After reading the court documents for my filings in my case, I was disturbed that there was not a single document that described what happed to me as “rape”. They use words like “criminal sexual contact”, or “penetration”. Why? Rape is an ugly word, so why not sterilize it a bit, downgrade it? My guess is this sterilization was imposed by old white men, long ago, because it was uncomfortable for them to hear the word spoken aloud. It conjures disgust because it’s disgusting. The heavy lifting of speaking what’s true in a rape trial is put to those that have endured the trauma, and there is nothing in place to hold us up in a courtroom. The people running the show are uneducated about trauma and end up doing terrible damage to already wounded people. It is barbaric.


I’m an over achiever, partly because it’s the way I’m wired, and partly because I’ve worked hard to keep distracted from having to look at the mess in the shadows. If you live life as if you are always on a speeding train, you literally don’t have time to focus on the smaller details. At a distance, I look very put together, and I have accomplished things in spite of being shut off emotionally. I look successful, but I wasn’t able to share myself authentically through most of my life, even with people who I considered safe.


When I was going into the courtroom to testify, I was told to allow myself to be the most vulnerable Laura, to show my wounds that I have camouflaged. I sat out in the hallway and let myself be fully present to the damage inside of me, that I have spent decades burying. I looked at my shaking hands, took a deep breath, stood up and entered the courtroom. It was like walking naked into a room full of strangers.

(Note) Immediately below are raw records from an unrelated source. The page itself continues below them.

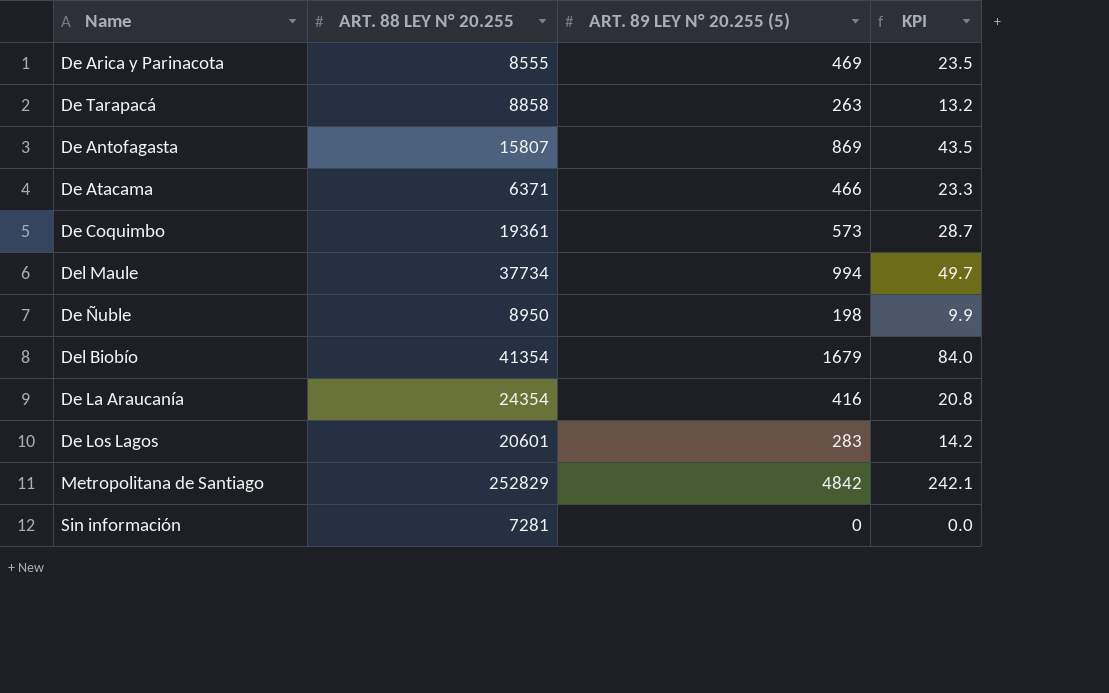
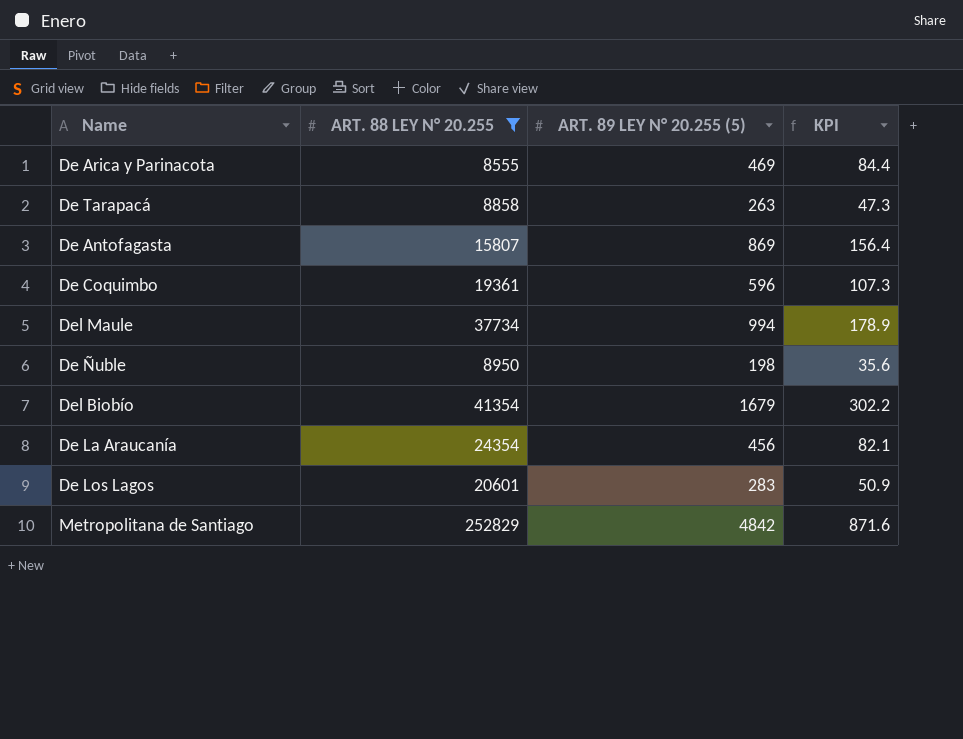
filter: none -> ART. 88 LEY N° 20.255 >= 8555
column KPI | formula: [ART. 89 LEY N° 20.255 (5)] * 0.05 -> [ART. 89 LEY N° 20.255 (5)] * 0.18
De Coquimbo | ART. 89 LEY N° 20.255 (5): 573 -> 596
De La Araucanía | ART. 89 LEY N° 20.255 (5): 416 -> 456

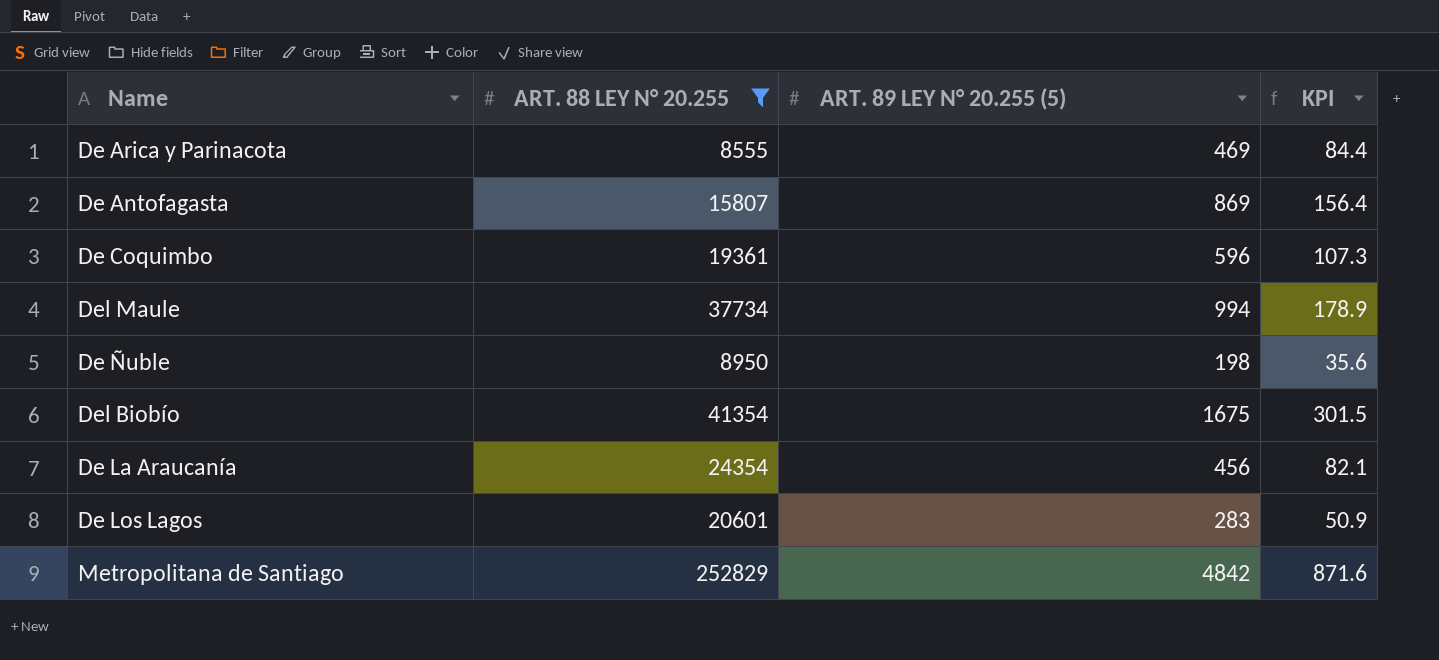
row De Tarapacá: 8858 | 263 | 47.3 -> none
Del Biobío | ART. 89 LEY N° 20.255 (5): 1679 -> 1675
Del Biobío | KPI: 302.2 -> 301.5

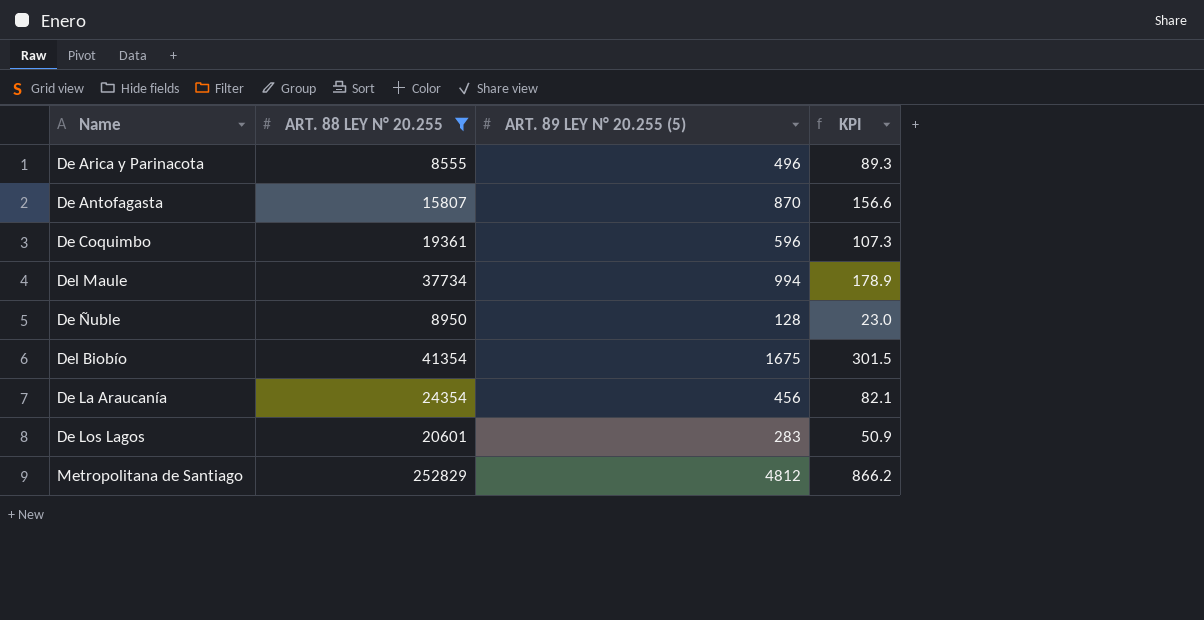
De Arica y Parinacota | ART. 89 LEY N° 20.255 (5): 469 -> 496
De Arica y Parinacota | KPI: 84.4 -> 89.3
De Antofagasta | ART. 89 LEY N° 20.255 (5): 869 -> 870
De Antofagasta | KPI: 156.4 -> 156.6
De Ñuble | ART. 89 LEY N° 20.255 (5): 198 -> 128
De Ñuble | KPI: 35.6 -> 23.0
Metropolitana de Santiago | ART. 89 LEY N° 20.255 (5): 4842 -> 4812
Metropolitana de Santiago | KPI: 871.6 -> 866.2

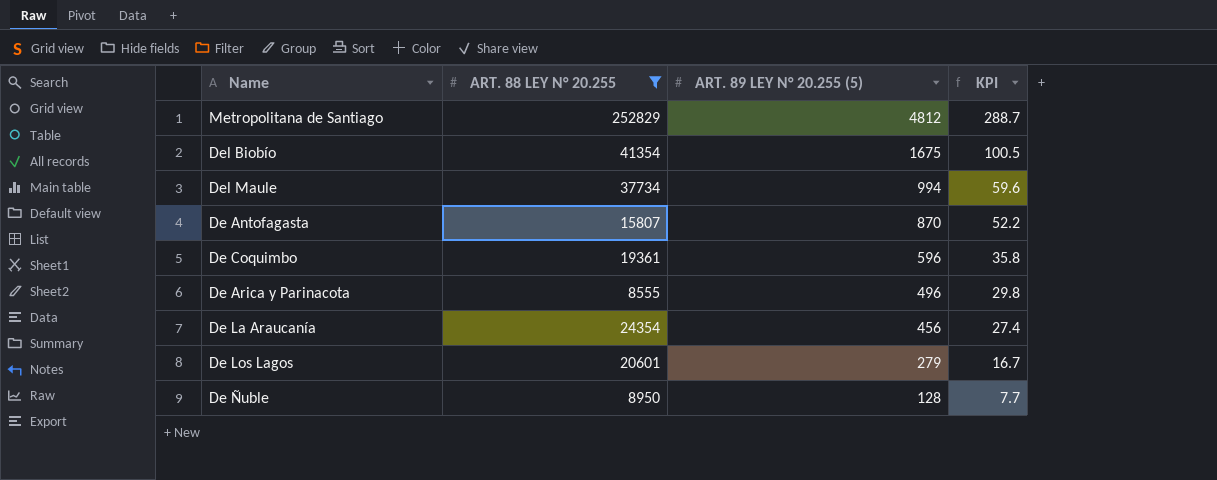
row order: none -> ART. 89 LEY N° 20.255 (5) descending
column KPI | formula: [ART. 89 LEY N° 20.255 (5)] * 0.18 -> [ART. 89 LEY N° 20.255 (5)] * 0.06
De Los Lagos | ART. 89 LEY N° 20.255 (5): 283 -> 279

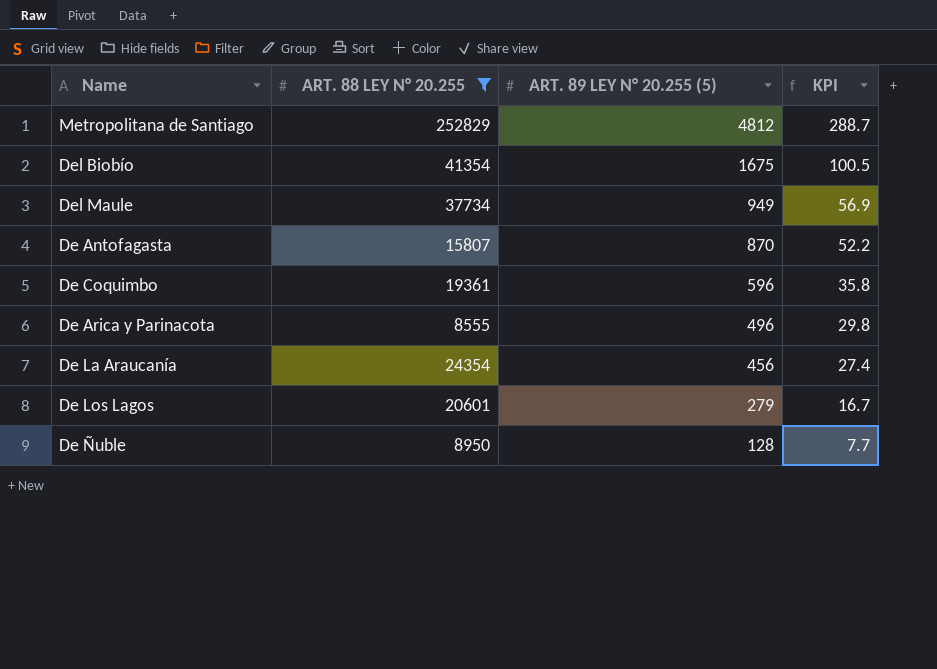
Del Maule | ART. 89 LEY N° 20.255 (5): 994 -> 949
Del Maule | KPI: 59.6 -> 56.9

Trial for a sexual assault survivor is no place for justice. It’s a wounding room. A place where victims are re-victimized, where skilled practitioners sterilize the experience of victims who don’t understand the system and aren’t able to defend themselves. People who are shackled to their pain so they will look the part. There is no moment when you can stand up and let out a primal roar, even though you want to so you don’t have to keep your most vulnerable parts under a white-hot light. You can’t let them see you strong if you’re trying to show them how broken you are, because that is what the insurance companies base their numbers on. It’s not about justice, it’s about a fucking list of numbers.


In a murder trial, the focus in trial is on how heinous the act was, not how dead the victim is. If it’s a trial for armed robbery, the focus is on the robber, not the person that was robbed. You never hear, “Are you sure you didn’t do something to make that person believe you wanted them to rob you?” Trial for a sexual assault survivor is about scars, mostly hidden ones because the damage is inside us, in our psyches. And these scars are poked and prodded and made to bleed again because if you’re not bleeding you must not be hurt. If you’re not in the psych ward you must be lying if you say you feel like you’re going crazy. There are price tags on harm and we have to prove the worth. “Did you Scream?” No. Must not have been so scary. “Did you tell anyone?” No. Must not have been so traumatic. “Did it happen again?” No. Two times would have been worse, much more painful. “Did he have a weapon?” No. Must not have been forced.


Here’s the ugly truth, I’ve even done this myself. This year, a male friend told me that he had been assaulted by a respected member of our community. I believed him of course. He had no reason to lie to me. In spite of that, my mind when to, “Was it just touching or was he fucked? We should find out if there were others so it will add legitimacy to his claim.” I got sick to my stomach that these thoughts that would even enter my mind. I hated myself for it. This is how rape culture is embedded in me, a rape victim myself. We are trained, programed to downgrade sex crimes. I hear about a gang rape and I wonder “how many guys. Five? Ten?” Isn’t one enough? Honest to god, isn’t one rape bad enough? I can tell you from my own experience, one is enough.